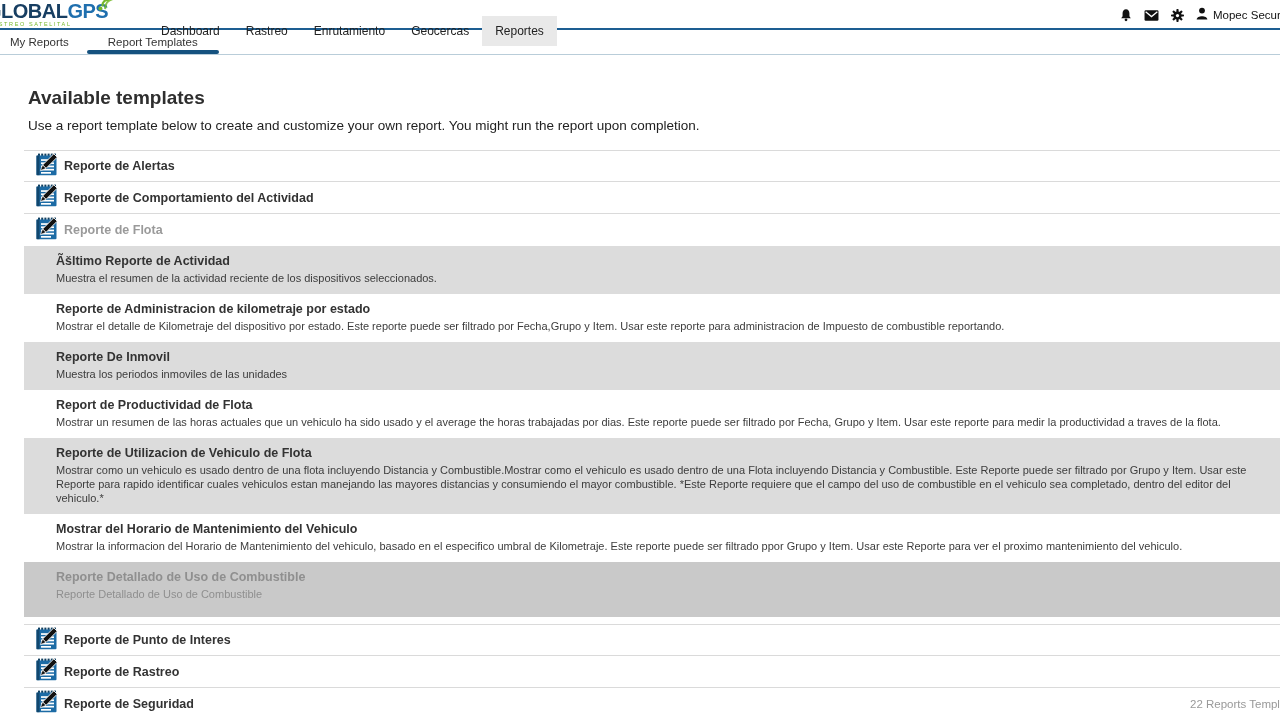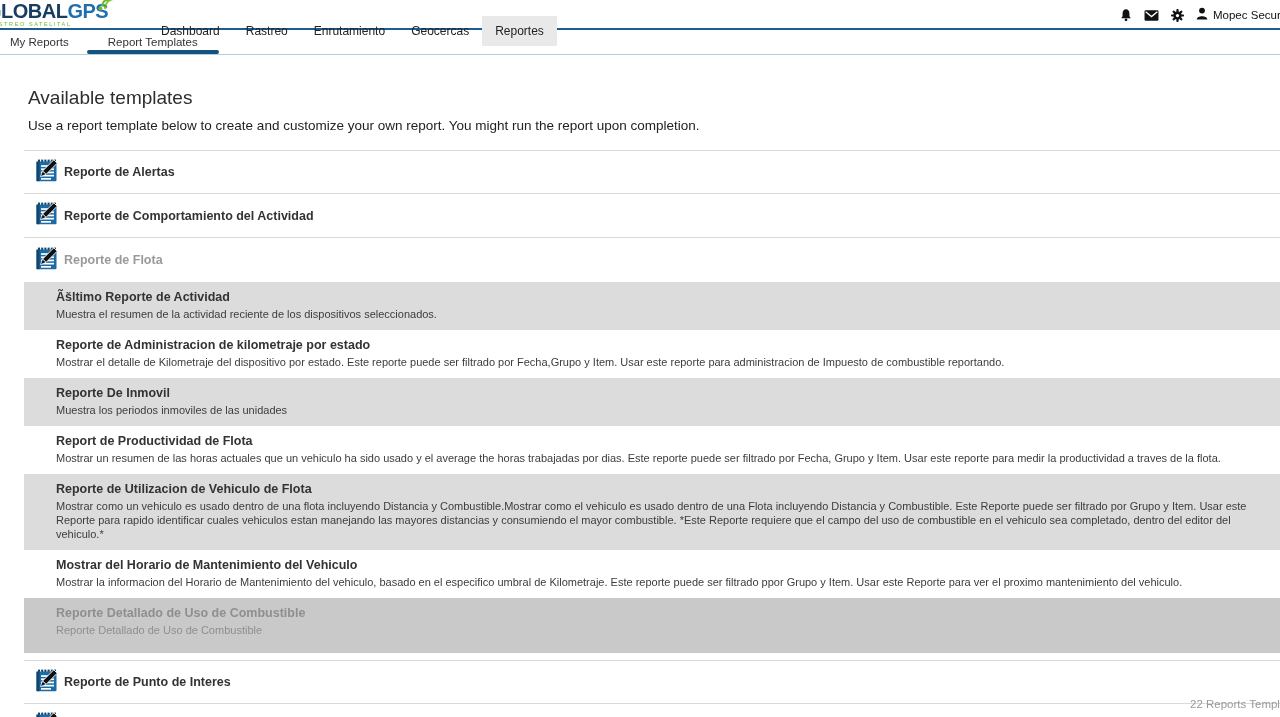--- a/index.html
+++ b/index.html
@@ -30,26 +30,26 @@
   .subtabs { height:25px; display:flex; align-items:stretch;
     border-bottom:1px solid #b9cdd9; background:#fff; }
   .subtab { display:flex; align-items:center; padding:0 8px; margin-left:2px;
     font-size:11.5px; color:#333; position:relative; cursor:pointer; white-space:nowrap; }
   .subtab.active { padding:0 21px; margin-left:10px; }
   .subtab.active::after { content:""; position:absolute; left:0; right:0; bottom:0;
     height:4px; background:#15527f; border-radius:2px; }
 
   
   .page-header { margin:32px 28px 0 28px; }
-  .page-title { font-size:19px; font-weight:400; color:#2e2e2e; }
+  .page-title { font-size:19px; font-weight:700; color:#2e2e2e; }
   .page-subtitle { font-size:13.5px; color:#222; margin-top:9px; }
 
   
   .list { margin:17px 0 0 24px; }
-  .tpl-row { display:flex; align-items:center; height:44px; padding-left:11px;
+  .tpl-row { display:flex; align-items:center; height:32px; padding-left:11px;
     border-bottom:1px solid #dadada; cursor:pointer; background:#fff; }
   .tpl-group-top .tpl-row:first-of-type,
   .tpl-group-bottom .tpl-row:first-of-type { border-top:1px solid #dadada; }
   .tpl-label { font-size:12.5px; font-weight:bold; color:#333; margin-left:6px; }
   .tpl-row.muted { border-bottom:none; }
   .tpl-row.muted .tpl-label { color:#9a9a9a; }
 
   .child-row { padding:8px 24px 9px 32px; background:#fff; cursor:pointer; }
   .child-row.shaded { background:#dcdcdc; }
   .child-row.disabled { background:#c9c9c9; cursor:default; }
-.-.-
### [Exercise prompt]
Reproduce the material exactly; keep pictures out.

### [Result for this exercise]
--- a/index.html
+++ b/index.html
@@ -30,26 +30,26 @@
   .subtabs { height:25px; display:flex; align-items:stretch;
     border-bottom:1px solid #b9cdd9; background:#fff; }
   .subtab { display:flex; align-items:center; padding:0 8px; margin-left:2px;
     font-size:11.5px; color:#333; position:relative; cursor:pointer; white-space:nowrap; }
   .subtab.active { padding:0 21px; margin-left:10px; }
   .subtab.active::after { content:""; position:absolute; left:0; right:0; bottom:0;
     height:4px; background:#15527f; border-radius:2px; }
 
   
   .page-header { margin:32px 28px 0 28px; }
-  .page-title { font-size:19px; font-weight:400; color:#2e2e2e; }
+  .page-title { font-size:19px; font-weight:700; color:#2e2e2e; }
   .page-subtitle { font-size:13.5px; color:#222; margin-top:9px; }
 
   
   .list { margin:17px 0 0 24px; }
-  .tpl-row { display:flex; align-items:center; height:44px; padding-left:11px;
+  .tpl-row { display:flex; align-items:center; height:32px; padding-left:11px;
     border-bottom:1px solid #dadada; cursor:pointer; background:#fff; }
   .tpl-group-top .tpl-row:first-of-type,
   .tpl-group-bottom .tpl-row:first-of-type { border-top:1px solid #dadada; }
   .tpl-label { font-size:12.5px; font-weight:bold; color:#333; margin-left:6px; }
   .tpl-row.muted { border-bottom:none; }
   .tpl-row.muted .tpl-label { color:#9a9a9a; }
 
   .child-row { padding:8px 24px 9px 32px; background:#fff; cursor:pointer; }
   .child-row.shaded { background:#dcdcdc; }
   .child-row.disabled { background:#c9c9c9; cursor:default; }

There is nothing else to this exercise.